[PROVIDED RECORDS Boundary: Start]

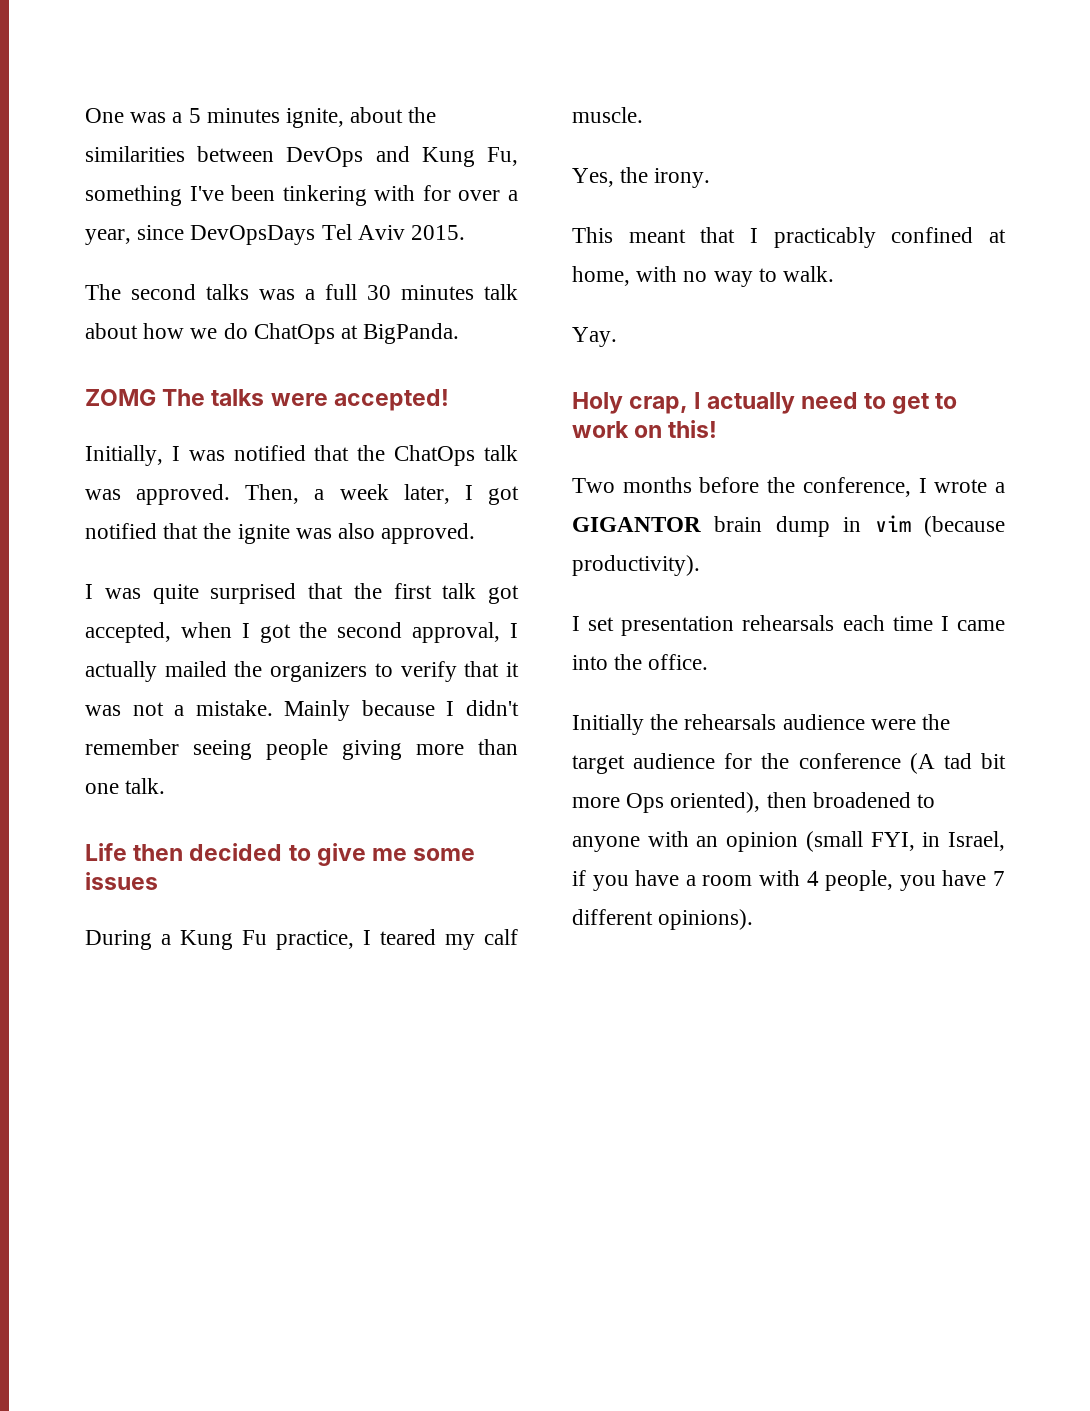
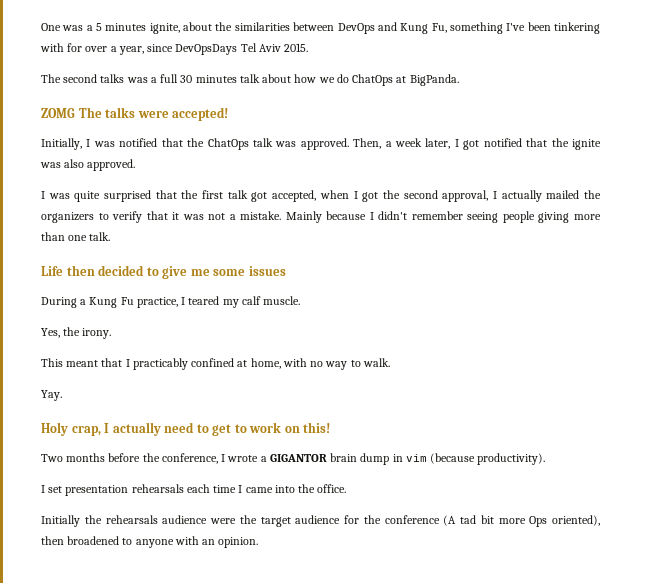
[726,831,1005,852] [572,870,1005,891] [572,909,754,930] opinion (small FYI, in Israel, if you have a room with 4 people, you have 7 different opinions). -> [218,537,259,548] opinion.

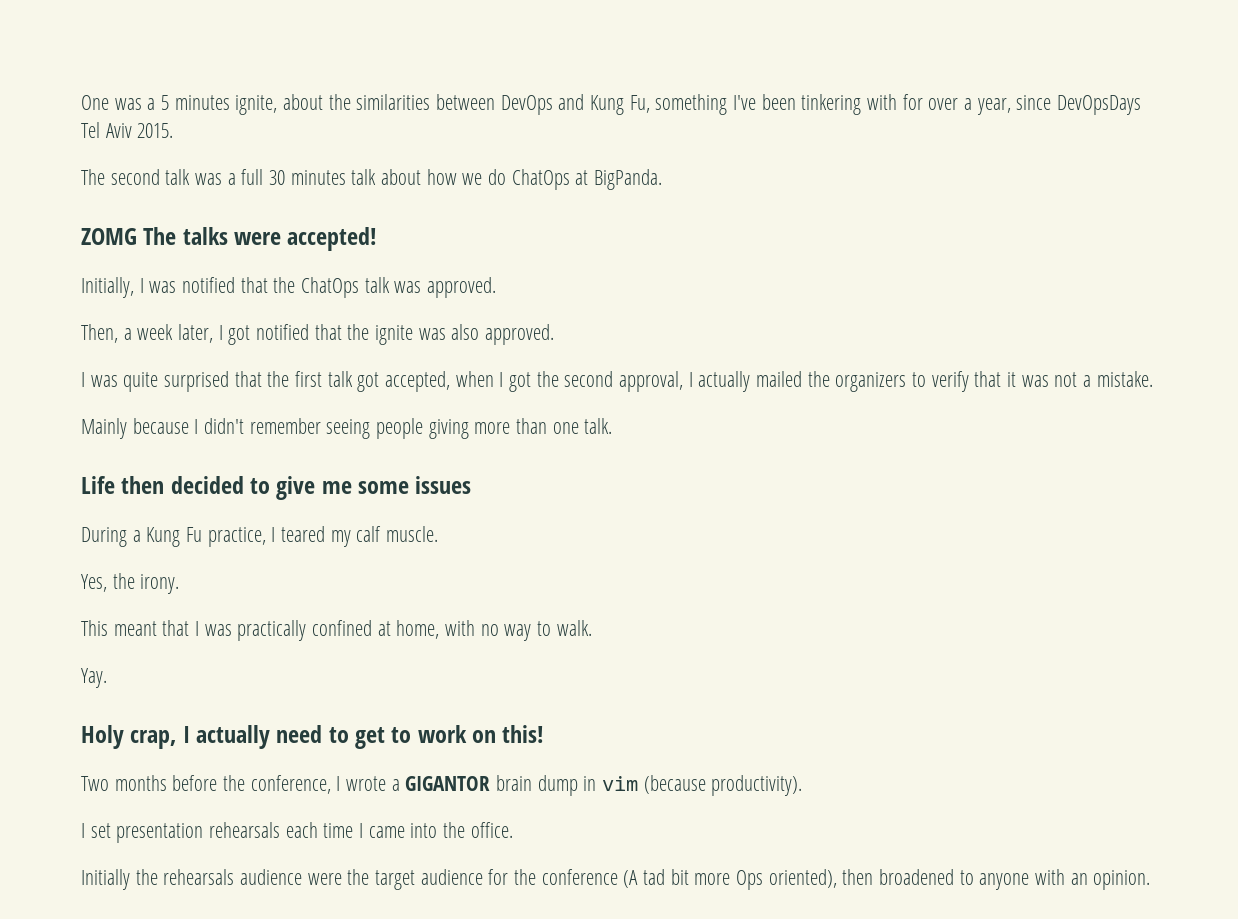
[100,74,125,83] talks -> [165,169,191,185] talk
(349, 144) none -> (497, 287) //
(282, 215) none -> (1153, 379) //
[132,358,188,370] practicably -> [204,620,307,641] was practically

[PROVIDED RECORDS Boundary: End]

The line with "(282, 215) none -> (1153, 379) //" and every line after it up to the end of the entries: output those exactly, and only those.

(282, 215) none -> (1153, 379) //
[132,358,188,370] practicably -> [204,620,307,641] was practically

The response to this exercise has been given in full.